Perhaps the most important results derive from the biometric twin study of mental health indicators testing for differences in covariance structure between pairs who did and did not participate in the interview. One interpretation of these results is that attrition bias in our data affects prevalence rates but not the genetic and environmental variance estimates. However, this interpretation is not without caveats; the clearest selection effects for the mental health measures seem to have already occurred by Q2, and not very much selection appears to have taken place from Q2 to the interview. Furthermore, the variance component findings should be evaluated in light of power to reject equivalence in the variance components across the two groups. Simulation studies clearly demonstrate that only quite substantial differences in parameter estimates can be expected to be detected with our sample size (Neale et al., 1994
). Rather than proof of absence of recruitment bias, the results — showing no trends of differences between covariance structures for a large number of phenotypes — should be understood as suggestive of no strong bias effect.
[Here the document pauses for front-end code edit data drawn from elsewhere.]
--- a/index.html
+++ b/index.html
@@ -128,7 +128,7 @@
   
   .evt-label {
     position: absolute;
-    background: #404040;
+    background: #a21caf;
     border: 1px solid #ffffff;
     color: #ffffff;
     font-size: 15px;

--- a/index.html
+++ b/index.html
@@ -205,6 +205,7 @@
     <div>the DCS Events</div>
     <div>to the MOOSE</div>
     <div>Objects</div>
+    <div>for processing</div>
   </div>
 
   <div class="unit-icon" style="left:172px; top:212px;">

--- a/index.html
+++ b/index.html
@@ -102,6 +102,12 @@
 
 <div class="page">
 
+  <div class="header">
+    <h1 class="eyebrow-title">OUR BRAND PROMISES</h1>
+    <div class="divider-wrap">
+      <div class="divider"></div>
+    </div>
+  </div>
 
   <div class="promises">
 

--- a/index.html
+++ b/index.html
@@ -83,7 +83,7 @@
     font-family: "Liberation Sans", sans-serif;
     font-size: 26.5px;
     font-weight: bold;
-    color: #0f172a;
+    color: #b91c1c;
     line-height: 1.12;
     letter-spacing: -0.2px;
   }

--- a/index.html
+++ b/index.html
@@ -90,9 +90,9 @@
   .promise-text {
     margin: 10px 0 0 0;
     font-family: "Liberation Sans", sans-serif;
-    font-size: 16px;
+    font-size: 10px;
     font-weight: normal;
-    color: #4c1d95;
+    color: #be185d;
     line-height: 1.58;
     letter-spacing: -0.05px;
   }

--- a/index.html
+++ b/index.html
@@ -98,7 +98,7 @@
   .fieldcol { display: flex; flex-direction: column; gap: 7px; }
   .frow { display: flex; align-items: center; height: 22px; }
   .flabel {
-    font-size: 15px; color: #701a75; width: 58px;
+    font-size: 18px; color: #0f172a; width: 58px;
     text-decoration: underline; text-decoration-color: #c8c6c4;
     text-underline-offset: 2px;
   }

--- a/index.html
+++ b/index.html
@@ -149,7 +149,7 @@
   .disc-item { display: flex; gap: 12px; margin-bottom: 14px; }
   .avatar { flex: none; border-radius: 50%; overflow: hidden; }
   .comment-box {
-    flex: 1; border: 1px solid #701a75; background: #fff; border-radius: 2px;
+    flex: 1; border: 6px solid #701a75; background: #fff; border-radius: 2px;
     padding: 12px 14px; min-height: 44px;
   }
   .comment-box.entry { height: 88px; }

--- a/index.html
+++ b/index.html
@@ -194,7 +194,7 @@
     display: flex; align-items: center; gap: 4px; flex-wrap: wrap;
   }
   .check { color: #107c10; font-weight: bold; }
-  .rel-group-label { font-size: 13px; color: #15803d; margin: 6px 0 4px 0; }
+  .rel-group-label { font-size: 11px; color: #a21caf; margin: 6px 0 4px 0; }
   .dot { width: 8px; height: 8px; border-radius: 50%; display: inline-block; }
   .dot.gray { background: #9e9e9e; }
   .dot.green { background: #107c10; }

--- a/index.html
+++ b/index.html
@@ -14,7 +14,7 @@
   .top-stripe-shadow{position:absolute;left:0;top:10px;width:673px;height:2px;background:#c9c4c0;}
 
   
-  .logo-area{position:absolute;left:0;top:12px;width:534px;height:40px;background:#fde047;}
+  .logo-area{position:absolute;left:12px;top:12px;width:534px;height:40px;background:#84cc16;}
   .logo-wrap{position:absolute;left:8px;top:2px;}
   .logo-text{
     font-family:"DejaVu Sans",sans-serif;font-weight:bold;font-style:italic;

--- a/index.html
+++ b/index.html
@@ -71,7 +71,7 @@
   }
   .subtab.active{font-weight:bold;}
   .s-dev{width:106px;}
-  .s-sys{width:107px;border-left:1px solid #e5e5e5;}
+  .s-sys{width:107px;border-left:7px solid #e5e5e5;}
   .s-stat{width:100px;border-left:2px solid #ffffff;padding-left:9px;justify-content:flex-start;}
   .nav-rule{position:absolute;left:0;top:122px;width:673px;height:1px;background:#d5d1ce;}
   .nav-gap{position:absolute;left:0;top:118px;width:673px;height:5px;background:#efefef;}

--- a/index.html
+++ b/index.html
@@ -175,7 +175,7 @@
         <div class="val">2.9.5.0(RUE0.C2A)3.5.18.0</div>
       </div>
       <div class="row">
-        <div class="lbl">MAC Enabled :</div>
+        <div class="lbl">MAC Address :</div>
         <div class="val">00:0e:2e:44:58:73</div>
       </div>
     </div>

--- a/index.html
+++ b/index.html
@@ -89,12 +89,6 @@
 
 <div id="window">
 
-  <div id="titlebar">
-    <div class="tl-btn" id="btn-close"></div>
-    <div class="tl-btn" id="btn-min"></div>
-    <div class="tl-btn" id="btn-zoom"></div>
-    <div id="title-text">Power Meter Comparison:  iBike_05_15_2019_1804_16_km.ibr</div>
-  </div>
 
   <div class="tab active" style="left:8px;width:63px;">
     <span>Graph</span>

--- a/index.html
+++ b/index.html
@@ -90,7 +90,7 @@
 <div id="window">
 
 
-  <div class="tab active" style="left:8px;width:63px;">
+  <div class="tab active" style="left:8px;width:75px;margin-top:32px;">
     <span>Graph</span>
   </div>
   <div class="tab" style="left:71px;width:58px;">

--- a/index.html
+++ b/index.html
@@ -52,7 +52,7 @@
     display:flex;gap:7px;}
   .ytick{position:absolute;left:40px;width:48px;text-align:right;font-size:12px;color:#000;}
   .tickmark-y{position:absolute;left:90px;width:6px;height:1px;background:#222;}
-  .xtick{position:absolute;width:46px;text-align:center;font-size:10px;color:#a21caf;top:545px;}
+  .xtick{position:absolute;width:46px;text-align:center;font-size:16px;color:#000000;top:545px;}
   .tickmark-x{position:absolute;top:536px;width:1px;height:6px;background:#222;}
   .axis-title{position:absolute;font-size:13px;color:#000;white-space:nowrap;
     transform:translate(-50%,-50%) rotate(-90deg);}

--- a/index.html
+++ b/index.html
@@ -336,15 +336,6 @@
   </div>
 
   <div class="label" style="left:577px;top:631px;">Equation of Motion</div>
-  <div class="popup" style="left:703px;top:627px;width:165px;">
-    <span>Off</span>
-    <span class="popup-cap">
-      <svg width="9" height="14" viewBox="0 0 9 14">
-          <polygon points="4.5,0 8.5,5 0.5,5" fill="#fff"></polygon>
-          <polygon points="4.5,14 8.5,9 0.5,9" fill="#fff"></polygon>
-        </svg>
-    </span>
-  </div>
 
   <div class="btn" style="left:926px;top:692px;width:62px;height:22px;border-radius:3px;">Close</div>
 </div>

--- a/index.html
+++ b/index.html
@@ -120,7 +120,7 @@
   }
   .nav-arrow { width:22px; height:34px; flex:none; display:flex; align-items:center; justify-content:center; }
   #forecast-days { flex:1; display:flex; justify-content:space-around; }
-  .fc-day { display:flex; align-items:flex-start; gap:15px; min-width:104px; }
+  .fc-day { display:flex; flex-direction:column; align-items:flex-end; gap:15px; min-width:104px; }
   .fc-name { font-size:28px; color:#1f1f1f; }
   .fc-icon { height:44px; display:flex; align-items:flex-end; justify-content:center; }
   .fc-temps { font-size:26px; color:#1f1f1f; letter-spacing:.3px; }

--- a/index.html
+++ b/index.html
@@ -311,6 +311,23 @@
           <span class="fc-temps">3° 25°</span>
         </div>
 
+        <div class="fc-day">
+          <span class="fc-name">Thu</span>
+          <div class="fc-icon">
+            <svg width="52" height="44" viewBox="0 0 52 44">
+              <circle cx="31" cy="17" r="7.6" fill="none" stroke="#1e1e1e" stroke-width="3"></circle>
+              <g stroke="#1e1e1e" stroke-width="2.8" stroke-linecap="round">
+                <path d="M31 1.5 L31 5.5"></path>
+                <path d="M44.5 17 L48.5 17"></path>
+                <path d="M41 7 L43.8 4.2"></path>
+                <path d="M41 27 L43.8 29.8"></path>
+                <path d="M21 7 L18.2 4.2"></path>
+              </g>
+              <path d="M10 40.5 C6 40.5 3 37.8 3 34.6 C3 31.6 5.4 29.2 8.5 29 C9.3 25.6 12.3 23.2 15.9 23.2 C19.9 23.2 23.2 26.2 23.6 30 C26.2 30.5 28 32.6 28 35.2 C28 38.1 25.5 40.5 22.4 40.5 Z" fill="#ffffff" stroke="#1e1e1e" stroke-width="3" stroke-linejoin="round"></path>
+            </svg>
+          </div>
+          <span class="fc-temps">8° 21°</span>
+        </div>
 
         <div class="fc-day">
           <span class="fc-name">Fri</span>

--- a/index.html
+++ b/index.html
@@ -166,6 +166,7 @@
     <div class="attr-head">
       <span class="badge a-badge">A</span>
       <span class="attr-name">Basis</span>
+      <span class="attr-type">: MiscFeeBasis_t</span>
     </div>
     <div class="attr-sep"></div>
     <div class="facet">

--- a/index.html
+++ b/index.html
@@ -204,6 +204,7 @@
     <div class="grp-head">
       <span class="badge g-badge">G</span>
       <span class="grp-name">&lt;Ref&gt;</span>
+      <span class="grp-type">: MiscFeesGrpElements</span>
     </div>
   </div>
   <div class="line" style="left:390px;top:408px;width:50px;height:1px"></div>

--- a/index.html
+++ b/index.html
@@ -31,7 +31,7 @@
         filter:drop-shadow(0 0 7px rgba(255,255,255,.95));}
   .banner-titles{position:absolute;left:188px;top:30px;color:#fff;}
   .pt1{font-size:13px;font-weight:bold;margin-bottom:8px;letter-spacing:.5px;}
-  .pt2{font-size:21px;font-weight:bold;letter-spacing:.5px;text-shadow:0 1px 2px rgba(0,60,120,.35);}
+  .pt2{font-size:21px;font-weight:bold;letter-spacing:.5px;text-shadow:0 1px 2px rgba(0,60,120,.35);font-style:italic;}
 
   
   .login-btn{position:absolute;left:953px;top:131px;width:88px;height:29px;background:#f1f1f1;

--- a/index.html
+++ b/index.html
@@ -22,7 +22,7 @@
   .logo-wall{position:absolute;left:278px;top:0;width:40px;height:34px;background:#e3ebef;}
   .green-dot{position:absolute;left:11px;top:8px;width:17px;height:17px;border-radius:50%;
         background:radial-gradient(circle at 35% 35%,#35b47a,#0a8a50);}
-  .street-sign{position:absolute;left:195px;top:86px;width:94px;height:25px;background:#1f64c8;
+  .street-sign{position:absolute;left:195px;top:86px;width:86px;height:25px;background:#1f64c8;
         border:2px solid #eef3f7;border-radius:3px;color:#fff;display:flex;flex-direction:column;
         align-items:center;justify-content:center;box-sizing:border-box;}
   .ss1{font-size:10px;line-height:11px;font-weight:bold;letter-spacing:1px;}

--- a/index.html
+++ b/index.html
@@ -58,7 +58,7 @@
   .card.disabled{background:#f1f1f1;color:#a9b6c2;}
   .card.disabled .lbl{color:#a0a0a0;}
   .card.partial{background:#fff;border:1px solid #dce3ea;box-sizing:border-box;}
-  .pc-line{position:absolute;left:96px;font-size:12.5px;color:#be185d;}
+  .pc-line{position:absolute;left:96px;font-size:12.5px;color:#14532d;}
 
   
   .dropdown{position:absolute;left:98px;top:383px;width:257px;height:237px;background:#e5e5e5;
Regardless of the described limitations, the results indicate that twin studies of health are not strongly selected towards poor or strong health generally, and mental health specifically. No definite conclusion can be drawn regarding selection bias at the entry of the study, but we are confident that drop-outs during follow-ups do not seriously threaten the representativeness of our sample. The main question is whether individual or pair-wise selection affects the estimates from the genetic analyses. The tentative answer is no.